Banknotes have specific requirements and lifecycles depending on their nominal value. Low denominations often pass between many different owners, and so need to be particularly robust and durable; while high nominal values chiefly require increased counterfeit protection. These differences affect the suitability of substrates for the three characteristic types of banknote.
“Saving Notes” with the highest nominal values are generally carefully stored and so have low durability requirements. Here, pure cotton paper provides a high-grade look and feel, as well as all the desired security functions. “Cotton Standard” creates the greatest possible confidence, and forms the basis for all major currencies.
LongLife™ Durable Solutions
“Transaction Notes” specifically refer to mid-range nominal values which are frequently mechanically processed. The requirement profile is focused on durability and security. Our custom-tailored LongLife™ solutions are very well suited to these notes, offering excellent protection against soiling and damp. Synthetic fibers can be added when increased mechanical stability is needed.
Banknotes in circulation are exposed to three main factors: Low-denomination “Market Notes” are passed through many pairs of hands and are therefore exposed to much greater wear and tear than high-value notes. Humid climates and culture-specific aspects in the handling of banknotes contribute significantly to a reduction in quality of the banknotes in circulation.

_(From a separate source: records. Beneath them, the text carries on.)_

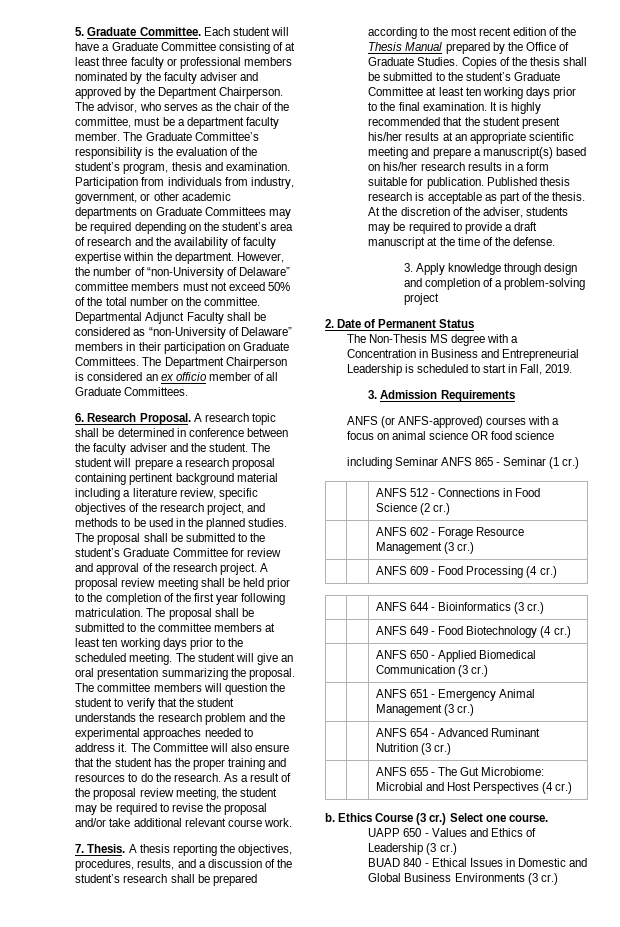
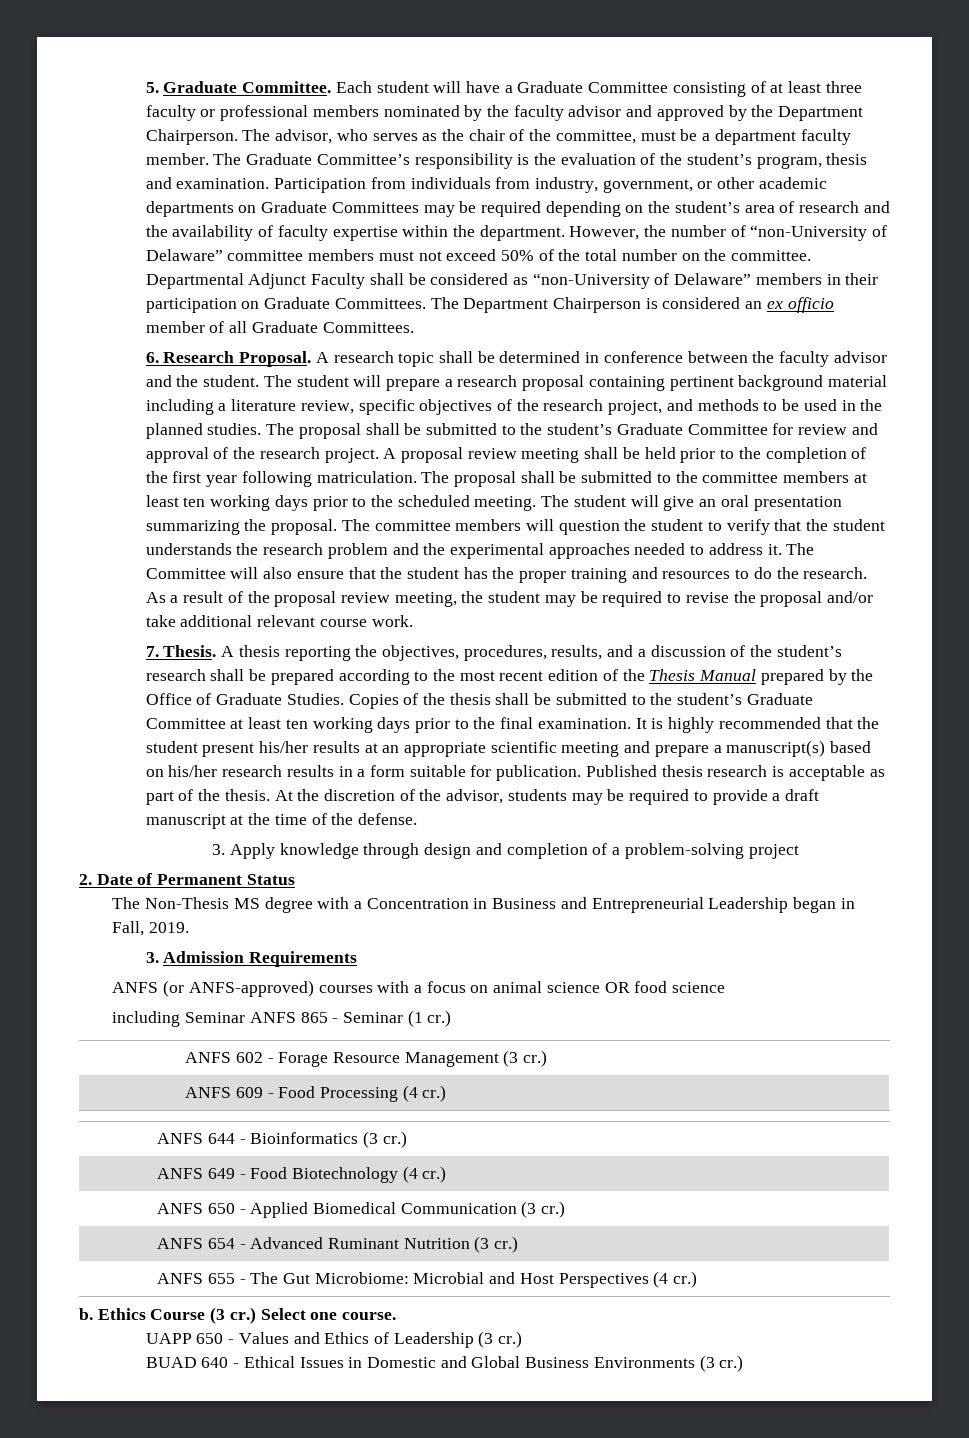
- Each student will have a Graduate Committee consisting of at least three faculty or professional members nominated by the faculty adviser and approved by the Department Chairperson.
+ Each student will have a Graduate Committee consisting of at least three faculty or professional members nominated by the faculty advisor and approved by the Department Chairperson.
- A research topic shall be determined in conference between the faculty adviser and the student.
+ A research topic shall be determined in conference between the faculty advisor and the student.
- At the discretion of the adviser, students may be required to provide a draft manuscript at the time of the defense.
+ At the discretion of the advisor, students may be required to provide a draft manuscript at the time of the defense.
- The Non-Thesis MS degree with a Concentration in Business and Entrepreneurial Leadership is scheduled to start in Fall, 2019.
+ The Non-Thesis MS degree with a Concentration in Business and Entrepreneurial Leadership began in Fall, 2019.
- | | ANFS 512 - Connections in Food Science (2 cr.)
- | | ANFS 651 - Emergency Animal Management (3 cr.)
- BUAD 840 - Ethical Issues in Domestic and Global Business Environments (3 cr.)
+ BUAD 640 - Ethical Issues in Domestic and Global Business Environments (3 cr.)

Hybrid™™ is a robust and hard-wearing substrate that greatly improves the quality and lifecycle of banknotes in circulation. The paper contains all important security elements such as watermarks and windowed security thread and is sealed with a thin protective and printable layer of plastic before the banknotes are printed. Thereby it is retaining the typical banknote feel and all the security functions of cotton notes.
In 2014 the Bank of Jamaica presented a study which analyzed the lifecycle of various types of substrate in circulation. The values examined included the 100 Jamaican Dollar note – this is the second-lowest denomination and is primarily mechanically processed. The banknote was previously made from cotton with a lifecycle of around four months. On switching to the Hybrid™ substrate, the central bank increased this figure to more than 14 months – better than triple the original lifecycle. “Based on this experience the Bank of Jamaica then switched the 50 Jamaican Dollar banknote to Hybrid™ too,” reports Forbes.